**Problem requirements**
Output the data below only from the line containing "padding-left: 4px ->" up to and including the line containing "steel development in", exact and with the pictures left out.

**Records**
%%
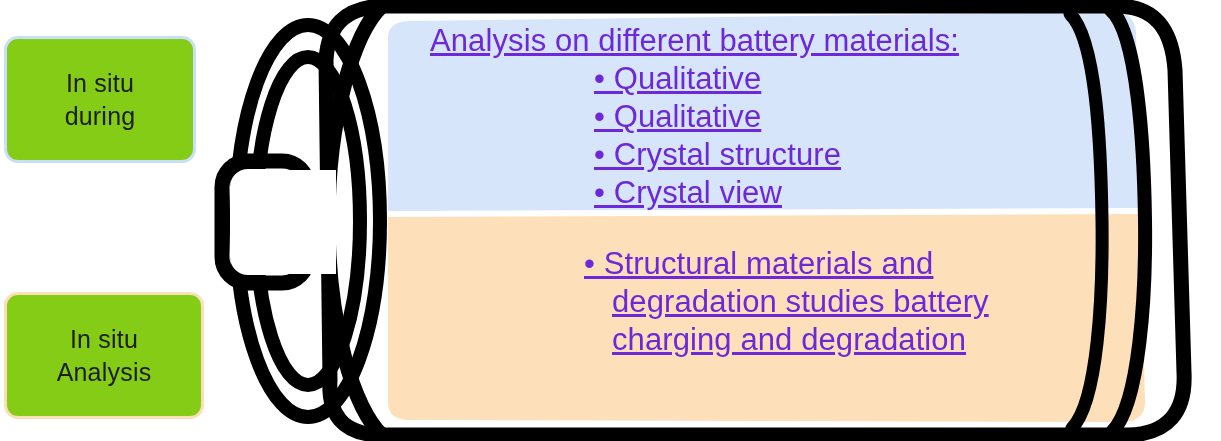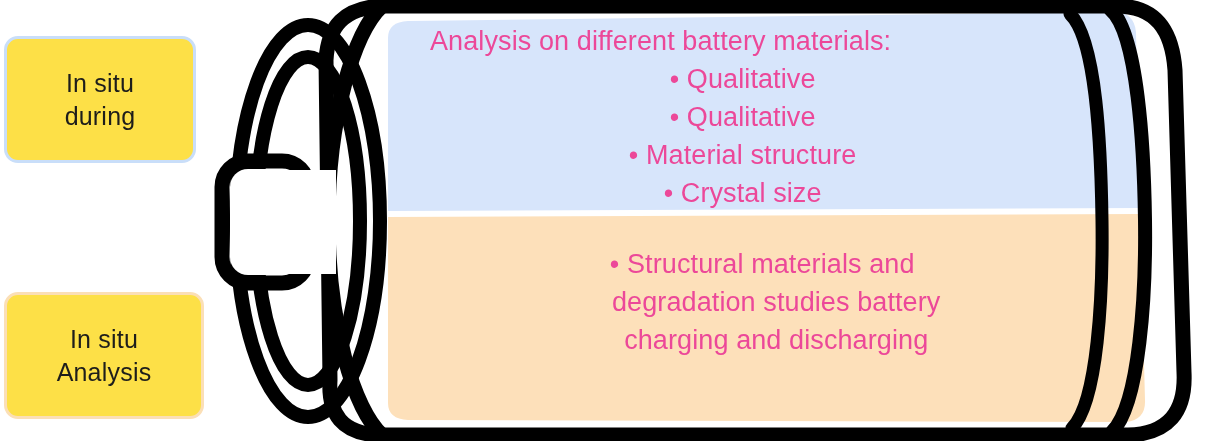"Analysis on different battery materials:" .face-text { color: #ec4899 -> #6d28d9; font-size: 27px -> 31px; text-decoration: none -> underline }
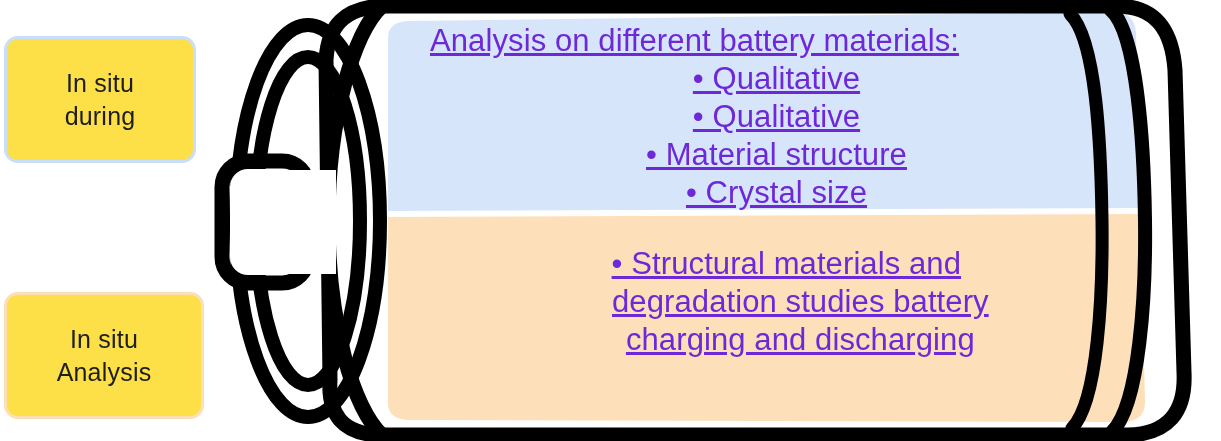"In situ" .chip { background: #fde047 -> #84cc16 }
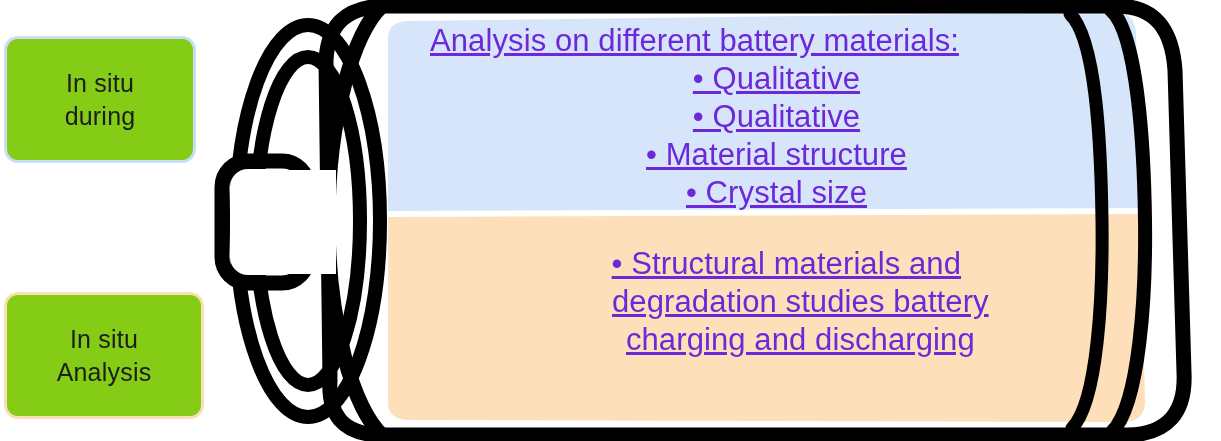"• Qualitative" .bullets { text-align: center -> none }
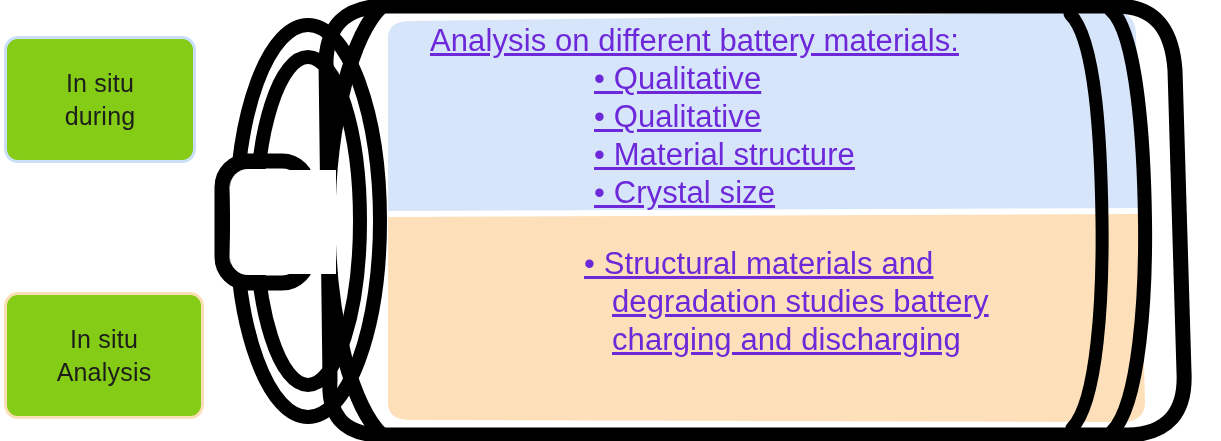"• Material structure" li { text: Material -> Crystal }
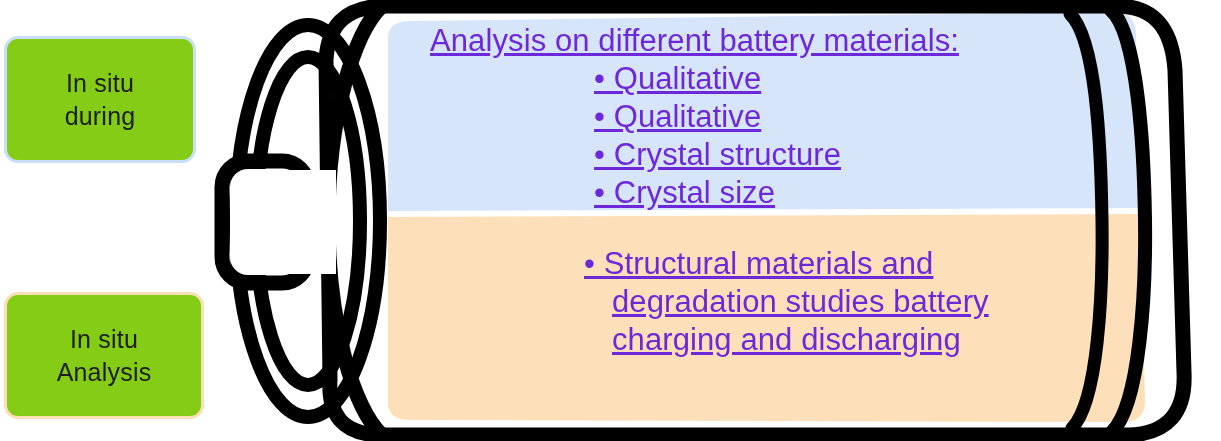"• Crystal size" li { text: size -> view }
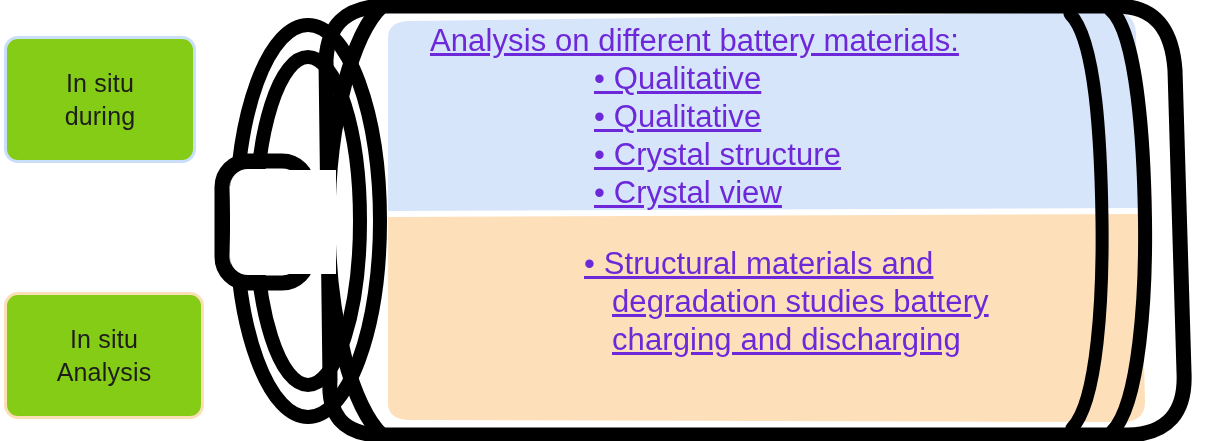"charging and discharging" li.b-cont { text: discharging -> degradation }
%%
%%
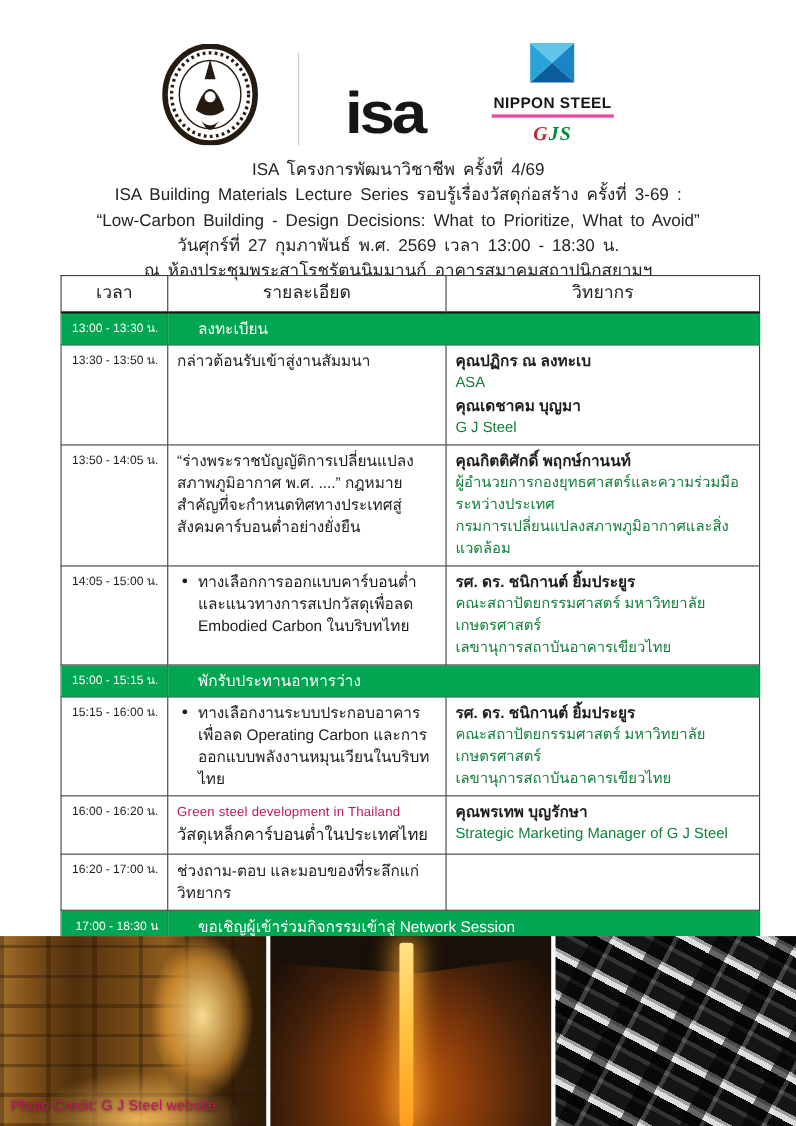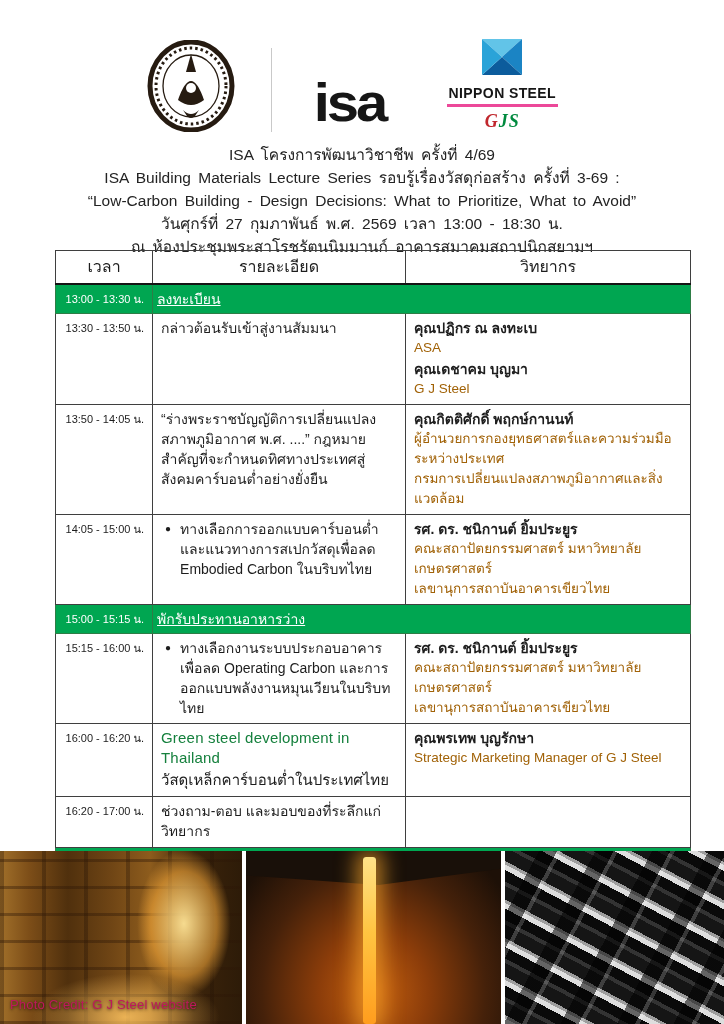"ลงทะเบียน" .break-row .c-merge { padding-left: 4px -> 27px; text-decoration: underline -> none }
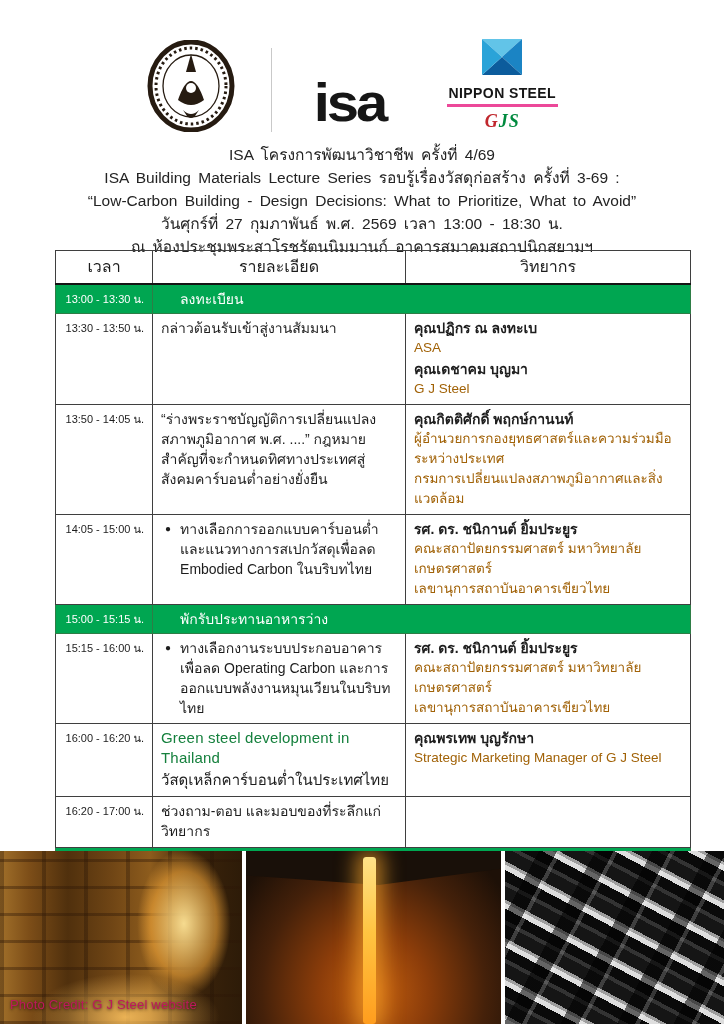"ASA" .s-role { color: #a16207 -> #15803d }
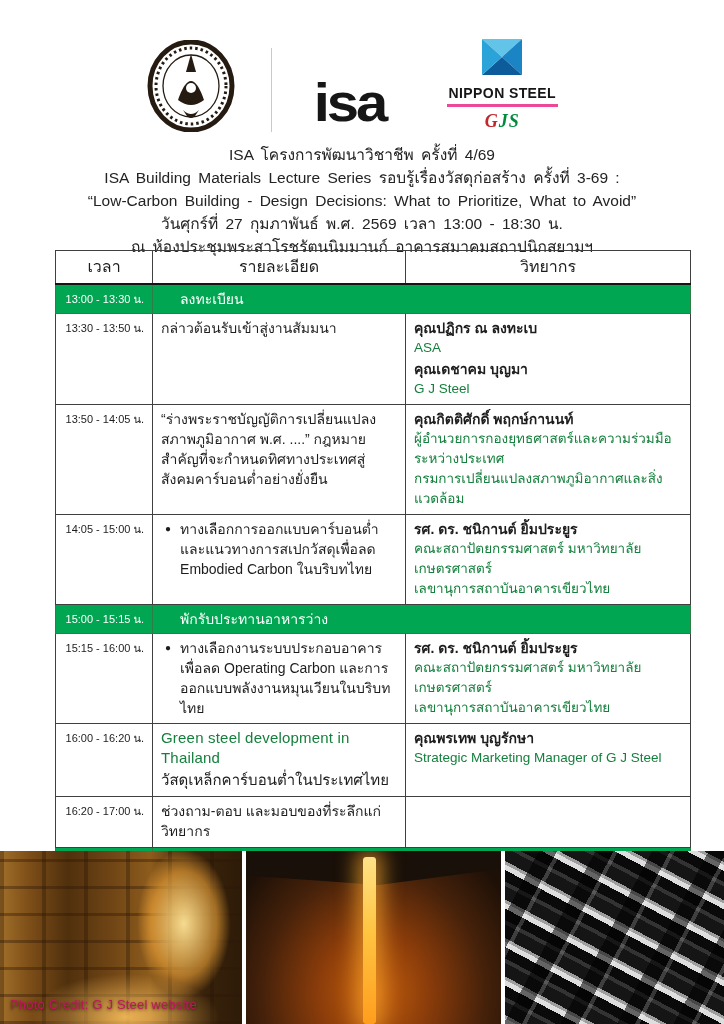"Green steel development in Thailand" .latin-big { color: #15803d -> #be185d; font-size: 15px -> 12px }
%%
**Answer to the exercise**
"ลงทะเบียน" .break-row .c-merge { padding-left: 4px -> 27px; text-decoration: underline -> none }
"ASA" .s-role { color: #a16207 -> #15803d }
"Green steel development in Thailand" .latin-big { color: #15803d -> #be185d; font-size: 15px -> 12px }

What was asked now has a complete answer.